Then, the workpiece 4 in contact with the forming die 17 is subjected to spinning processing. In the case of this example, the workpiece 4 is a wheel material that has been processed on one end side (the upper end side shown in FIG. 1).

[Tailstock mechanism]
As shown in FIGS. 1 and 3, the tailstock mechanism 18 is positioned above the spindle D so that the workpiece 4 attached to the mold 17 can be pressed and fixed from above. It is disposed on the upper fixed frame 7. In addition to the above-described pressing tool 19, the tail-pushing mechanism 18 includes a tail-pushing hydraulic cylinder 20 that moves the pressing tool 19 up and down, and a tail-pushing hydraulic pressure that allows the pressing tool 19 to rotate coaxially with the main shaft D. The rotation support part 21 supported by the cylinder rod 20a of the cylinder 20 is provided. Then, the pressing tool 19 is moved downward by the tail pushing mechanism 18 and pressed against the workpiece 4 disposed on the upper part of the molding die 17, whereby the workpiece 4 is held between the molding die 17 and the pressing tool 19. Is configured to do.
The pressing tool 19 is configured to be driven and rotated by the rotation support portion 21 as the workpiece 4 rotates.
The workpiece 4 is preheated to a predetermined temperature (for example, about 300 ° C.) in a heating furnace (not shown), and the workpiece 4 thus preheated is formed with the molding die 17 and the pressing tool 19. It will be pinched by.

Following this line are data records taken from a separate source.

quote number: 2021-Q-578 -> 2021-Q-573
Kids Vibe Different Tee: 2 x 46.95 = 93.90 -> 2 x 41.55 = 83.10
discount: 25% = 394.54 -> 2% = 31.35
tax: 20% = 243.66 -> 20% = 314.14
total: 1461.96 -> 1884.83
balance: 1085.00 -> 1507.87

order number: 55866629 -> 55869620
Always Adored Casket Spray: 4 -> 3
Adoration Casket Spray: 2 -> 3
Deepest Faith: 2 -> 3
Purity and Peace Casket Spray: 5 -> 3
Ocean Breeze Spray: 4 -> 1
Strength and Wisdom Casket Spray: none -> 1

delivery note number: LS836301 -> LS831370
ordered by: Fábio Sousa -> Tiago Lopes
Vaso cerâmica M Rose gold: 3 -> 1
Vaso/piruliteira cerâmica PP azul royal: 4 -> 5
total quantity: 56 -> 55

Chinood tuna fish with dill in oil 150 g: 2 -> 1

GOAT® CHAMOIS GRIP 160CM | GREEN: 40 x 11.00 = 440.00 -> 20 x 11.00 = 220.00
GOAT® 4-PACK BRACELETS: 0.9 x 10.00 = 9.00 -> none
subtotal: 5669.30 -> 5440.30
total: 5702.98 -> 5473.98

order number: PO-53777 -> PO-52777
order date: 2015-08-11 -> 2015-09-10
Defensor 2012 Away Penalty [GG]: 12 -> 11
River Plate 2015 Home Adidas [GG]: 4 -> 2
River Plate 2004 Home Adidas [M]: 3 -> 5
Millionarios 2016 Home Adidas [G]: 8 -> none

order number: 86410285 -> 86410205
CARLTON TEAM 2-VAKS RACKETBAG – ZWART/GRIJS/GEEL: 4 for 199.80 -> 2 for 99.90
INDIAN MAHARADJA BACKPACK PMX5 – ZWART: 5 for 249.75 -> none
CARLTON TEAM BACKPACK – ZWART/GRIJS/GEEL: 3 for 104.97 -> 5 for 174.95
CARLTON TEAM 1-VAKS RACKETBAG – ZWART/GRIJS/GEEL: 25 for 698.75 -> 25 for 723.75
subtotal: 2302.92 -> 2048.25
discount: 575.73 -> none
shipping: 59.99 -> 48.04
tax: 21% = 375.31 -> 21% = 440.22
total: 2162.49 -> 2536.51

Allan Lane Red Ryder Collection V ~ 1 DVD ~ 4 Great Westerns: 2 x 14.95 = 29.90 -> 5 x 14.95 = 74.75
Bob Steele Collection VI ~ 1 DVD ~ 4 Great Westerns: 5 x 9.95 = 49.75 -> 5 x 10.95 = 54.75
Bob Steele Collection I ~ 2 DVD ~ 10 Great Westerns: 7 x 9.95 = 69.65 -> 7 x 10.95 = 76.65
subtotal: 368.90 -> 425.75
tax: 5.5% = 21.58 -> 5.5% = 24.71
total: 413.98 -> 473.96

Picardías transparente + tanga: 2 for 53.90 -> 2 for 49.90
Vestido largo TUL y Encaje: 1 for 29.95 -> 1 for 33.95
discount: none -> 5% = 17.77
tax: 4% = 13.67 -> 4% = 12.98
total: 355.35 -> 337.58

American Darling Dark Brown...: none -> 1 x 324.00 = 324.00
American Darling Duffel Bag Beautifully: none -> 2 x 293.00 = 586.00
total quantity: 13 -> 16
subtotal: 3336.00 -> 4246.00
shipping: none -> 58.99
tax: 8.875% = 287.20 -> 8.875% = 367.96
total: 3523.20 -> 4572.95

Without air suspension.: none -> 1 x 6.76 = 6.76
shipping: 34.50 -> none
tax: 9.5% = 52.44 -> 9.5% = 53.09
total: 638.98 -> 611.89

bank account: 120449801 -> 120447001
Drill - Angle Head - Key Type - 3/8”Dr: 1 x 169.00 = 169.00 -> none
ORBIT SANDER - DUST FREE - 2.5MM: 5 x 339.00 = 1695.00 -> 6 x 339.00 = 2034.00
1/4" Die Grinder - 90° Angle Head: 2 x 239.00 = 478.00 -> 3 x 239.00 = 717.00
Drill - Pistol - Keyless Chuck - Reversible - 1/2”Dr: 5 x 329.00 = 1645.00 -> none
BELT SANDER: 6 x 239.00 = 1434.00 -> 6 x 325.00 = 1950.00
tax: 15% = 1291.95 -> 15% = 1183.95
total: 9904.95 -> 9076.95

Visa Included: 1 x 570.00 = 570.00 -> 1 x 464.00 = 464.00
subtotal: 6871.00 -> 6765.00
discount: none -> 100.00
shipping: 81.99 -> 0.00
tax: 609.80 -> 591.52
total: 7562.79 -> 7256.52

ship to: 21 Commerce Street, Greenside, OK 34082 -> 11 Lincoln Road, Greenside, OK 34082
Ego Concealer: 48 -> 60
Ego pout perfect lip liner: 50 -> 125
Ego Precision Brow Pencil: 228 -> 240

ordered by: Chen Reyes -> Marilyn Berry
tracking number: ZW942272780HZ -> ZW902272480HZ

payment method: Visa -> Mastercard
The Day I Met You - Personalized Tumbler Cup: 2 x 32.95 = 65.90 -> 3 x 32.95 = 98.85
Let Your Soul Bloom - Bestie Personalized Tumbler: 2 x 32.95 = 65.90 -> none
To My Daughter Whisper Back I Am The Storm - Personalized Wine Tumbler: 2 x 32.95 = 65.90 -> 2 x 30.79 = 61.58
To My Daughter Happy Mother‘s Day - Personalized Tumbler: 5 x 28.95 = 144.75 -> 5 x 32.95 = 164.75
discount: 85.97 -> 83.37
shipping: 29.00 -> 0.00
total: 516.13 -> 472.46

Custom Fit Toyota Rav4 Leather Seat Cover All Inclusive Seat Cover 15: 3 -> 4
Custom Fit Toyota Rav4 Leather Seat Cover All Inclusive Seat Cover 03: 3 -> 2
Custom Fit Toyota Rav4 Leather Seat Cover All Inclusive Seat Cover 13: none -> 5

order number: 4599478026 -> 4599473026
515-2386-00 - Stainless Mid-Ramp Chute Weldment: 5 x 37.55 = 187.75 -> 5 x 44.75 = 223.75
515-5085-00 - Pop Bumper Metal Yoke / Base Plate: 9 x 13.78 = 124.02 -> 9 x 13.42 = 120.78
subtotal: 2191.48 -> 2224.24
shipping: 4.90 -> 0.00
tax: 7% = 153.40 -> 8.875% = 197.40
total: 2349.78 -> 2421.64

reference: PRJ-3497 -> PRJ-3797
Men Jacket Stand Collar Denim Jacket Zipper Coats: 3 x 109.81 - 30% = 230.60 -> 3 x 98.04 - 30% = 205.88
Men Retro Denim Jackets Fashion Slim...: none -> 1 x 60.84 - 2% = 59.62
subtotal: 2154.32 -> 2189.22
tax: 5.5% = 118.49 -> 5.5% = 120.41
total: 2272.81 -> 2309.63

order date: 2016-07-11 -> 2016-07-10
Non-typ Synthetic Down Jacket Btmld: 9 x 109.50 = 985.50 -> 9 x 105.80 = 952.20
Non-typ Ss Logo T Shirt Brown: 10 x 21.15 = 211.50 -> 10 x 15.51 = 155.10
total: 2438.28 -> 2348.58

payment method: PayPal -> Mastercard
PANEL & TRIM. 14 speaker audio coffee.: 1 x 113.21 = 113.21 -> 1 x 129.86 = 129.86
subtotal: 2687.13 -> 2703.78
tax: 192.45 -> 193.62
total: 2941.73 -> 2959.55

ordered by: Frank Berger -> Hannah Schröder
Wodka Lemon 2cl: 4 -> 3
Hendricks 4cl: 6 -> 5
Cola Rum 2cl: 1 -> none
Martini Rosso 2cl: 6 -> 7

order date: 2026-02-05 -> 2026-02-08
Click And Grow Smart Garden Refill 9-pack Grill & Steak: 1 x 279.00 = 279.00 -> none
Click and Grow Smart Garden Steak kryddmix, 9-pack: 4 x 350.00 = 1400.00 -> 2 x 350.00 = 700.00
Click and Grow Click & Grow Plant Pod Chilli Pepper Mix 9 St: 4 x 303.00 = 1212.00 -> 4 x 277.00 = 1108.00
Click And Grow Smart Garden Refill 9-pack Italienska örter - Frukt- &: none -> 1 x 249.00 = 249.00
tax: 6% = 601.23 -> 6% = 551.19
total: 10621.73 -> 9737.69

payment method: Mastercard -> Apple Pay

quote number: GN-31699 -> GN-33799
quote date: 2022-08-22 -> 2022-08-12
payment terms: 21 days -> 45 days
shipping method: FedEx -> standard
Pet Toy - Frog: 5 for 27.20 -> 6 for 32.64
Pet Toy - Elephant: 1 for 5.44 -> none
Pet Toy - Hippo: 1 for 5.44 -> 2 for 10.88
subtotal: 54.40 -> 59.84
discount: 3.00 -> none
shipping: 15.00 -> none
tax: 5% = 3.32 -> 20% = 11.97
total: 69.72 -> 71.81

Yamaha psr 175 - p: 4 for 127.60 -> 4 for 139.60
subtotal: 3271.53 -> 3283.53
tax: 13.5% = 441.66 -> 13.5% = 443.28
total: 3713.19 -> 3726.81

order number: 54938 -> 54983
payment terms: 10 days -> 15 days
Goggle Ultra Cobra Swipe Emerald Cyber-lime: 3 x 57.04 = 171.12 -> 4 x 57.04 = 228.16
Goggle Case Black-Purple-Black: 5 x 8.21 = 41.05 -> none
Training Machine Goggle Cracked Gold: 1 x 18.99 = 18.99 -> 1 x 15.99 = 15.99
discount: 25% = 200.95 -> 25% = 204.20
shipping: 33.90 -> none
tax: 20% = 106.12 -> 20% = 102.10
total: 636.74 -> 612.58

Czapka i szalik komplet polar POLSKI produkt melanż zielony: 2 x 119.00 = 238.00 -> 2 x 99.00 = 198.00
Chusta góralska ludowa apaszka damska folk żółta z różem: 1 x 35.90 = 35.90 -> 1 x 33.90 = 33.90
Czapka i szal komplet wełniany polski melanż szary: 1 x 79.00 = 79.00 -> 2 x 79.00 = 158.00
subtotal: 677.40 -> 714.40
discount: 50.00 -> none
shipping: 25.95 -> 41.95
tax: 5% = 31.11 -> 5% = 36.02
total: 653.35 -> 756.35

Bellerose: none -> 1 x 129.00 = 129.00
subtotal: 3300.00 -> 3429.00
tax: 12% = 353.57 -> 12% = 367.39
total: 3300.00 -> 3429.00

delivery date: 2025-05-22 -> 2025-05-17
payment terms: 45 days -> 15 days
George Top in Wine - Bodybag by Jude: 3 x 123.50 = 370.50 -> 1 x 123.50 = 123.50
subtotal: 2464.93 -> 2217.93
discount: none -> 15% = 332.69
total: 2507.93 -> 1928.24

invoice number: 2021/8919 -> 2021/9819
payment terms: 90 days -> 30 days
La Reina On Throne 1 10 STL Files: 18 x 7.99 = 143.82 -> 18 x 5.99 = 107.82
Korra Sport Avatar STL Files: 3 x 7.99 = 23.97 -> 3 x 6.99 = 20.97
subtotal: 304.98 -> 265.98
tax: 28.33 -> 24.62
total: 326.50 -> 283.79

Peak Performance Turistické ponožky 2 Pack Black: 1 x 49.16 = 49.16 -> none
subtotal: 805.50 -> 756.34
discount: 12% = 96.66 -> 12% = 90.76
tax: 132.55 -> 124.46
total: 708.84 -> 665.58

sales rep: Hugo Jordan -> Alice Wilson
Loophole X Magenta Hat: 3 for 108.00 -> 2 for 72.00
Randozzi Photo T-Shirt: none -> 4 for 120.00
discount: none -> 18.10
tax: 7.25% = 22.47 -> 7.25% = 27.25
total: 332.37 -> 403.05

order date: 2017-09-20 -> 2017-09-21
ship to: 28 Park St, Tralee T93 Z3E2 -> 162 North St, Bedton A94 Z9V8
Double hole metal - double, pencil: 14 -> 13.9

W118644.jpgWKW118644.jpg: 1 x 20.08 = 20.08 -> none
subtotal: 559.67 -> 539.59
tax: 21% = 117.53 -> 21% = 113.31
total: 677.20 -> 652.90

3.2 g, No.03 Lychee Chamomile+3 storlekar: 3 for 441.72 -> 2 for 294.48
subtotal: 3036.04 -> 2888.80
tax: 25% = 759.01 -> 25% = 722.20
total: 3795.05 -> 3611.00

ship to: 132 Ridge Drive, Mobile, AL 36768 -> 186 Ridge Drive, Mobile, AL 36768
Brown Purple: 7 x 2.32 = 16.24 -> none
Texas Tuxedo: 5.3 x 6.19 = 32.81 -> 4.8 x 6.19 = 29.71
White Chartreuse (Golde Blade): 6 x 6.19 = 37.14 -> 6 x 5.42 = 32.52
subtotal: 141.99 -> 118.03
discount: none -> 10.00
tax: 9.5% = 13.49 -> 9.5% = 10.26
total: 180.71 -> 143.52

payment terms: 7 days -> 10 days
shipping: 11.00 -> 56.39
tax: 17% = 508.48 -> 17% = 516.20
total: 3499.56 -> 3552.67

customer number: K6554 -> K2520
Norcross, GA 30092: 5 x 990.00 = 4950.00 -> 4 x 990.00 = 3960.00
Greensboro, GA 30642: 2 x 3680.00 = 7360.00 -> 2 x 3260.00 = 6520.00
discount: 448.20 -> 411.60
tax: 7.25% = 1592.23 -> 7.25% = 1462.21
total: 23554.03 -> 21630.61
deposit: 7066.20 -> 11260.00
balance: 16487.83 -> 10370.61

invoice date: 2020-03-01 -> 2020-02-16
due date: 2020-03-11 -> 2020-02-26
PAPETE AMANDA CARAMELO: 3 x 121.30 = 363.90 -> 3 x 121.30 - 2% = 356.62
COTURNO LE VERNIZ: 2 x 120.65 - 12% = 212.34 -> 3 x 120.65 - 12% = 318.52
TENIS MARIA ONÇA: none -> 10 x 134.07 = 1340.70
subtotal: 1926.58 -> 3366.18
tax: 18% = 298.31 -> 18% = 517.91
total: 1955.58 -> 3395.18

As shown in FIG. 1, hydraulic oil is supplied from the above-described hydraulic pressure generator 14 to the tailstock hydraulic cylinder 20 through the hot water passage 22, and the hydraulic oil is supplied from the tailstock hydraulic cylinder 20 through the hot water passage 22 to the tank 23. Further, a hydraulic control valve 24 for controlling the operation of the tailstock hydraulic cylinder 20 is provided. The hydraulic control valve 24 switches the direction in which the hydraulic oil flows to switch the expansion and contraction of the tailstock hydraulic cylinder 20, and adjusts the solenoid exciting current to adjust the flow rate of the hydraulic oil. The hydraulic pressure supplied to the pressing hydraulic cylinder 20, that is, the pressing force for pressing the pressing tool 19 against the workpiece 4 can be changed and adjusted.
That is, the tail pressing mechanism 18 is configured to be able to change the pressing force for pressing the pressing tool 19 against the workpiece 4.

[Roller, 3-axis moving mechanism]
The roller 2 and the triaxial moving mechanism 3 will be described.
As shown in FIGS. 1, 4, and 5, the roller 2 is held by a third holding frame 12, the third holding frame 12 is held by the second holding frame 11, and the second holding frame 11 is held by the first holding frame. The frame 10 is held in a nested state, and the position of the roller 2 is positioned by appropriately positioning these three holding frames 10, 11, and 12. In the spinning process, the roller 2 is brought into contact with the surface of the workpiece 4 in a rotating state, and the roller 2 is configured to be driven to rotate as the workpiece 4 rotates.

With respect to the Z-axis direction parallel to the main axis D, the first holding frame 10 can be moved and positioned in the Z-axis direction with respect to the pair of columnar fixed frames 6b by the Z-axis motor M3.
With respect to the X-axis direction, which is the approach / separation direction with respect to the main shaft D, the X-axis motor M2 is configured such that the second holding frame 11 can be moved and positioned in the X-axis direction with respect to the first holding frame 10.
With respect to the Y-axis direction, the third holding frame 12 can be moved and positioned in the Y-axis direction with respect to the second holding frame 11 by the Y-axis hydraulic cylinder S1.
The direction of the main axis D and the Z-axis direction are vertical directions, the X-axis direction is defined in a horizontal plane, and is a direction in which the main axis D approaches and separates from the main axis D. Therefore, the Y-axis direction is a direction orthogonal to the X-axis in the horizontal plane.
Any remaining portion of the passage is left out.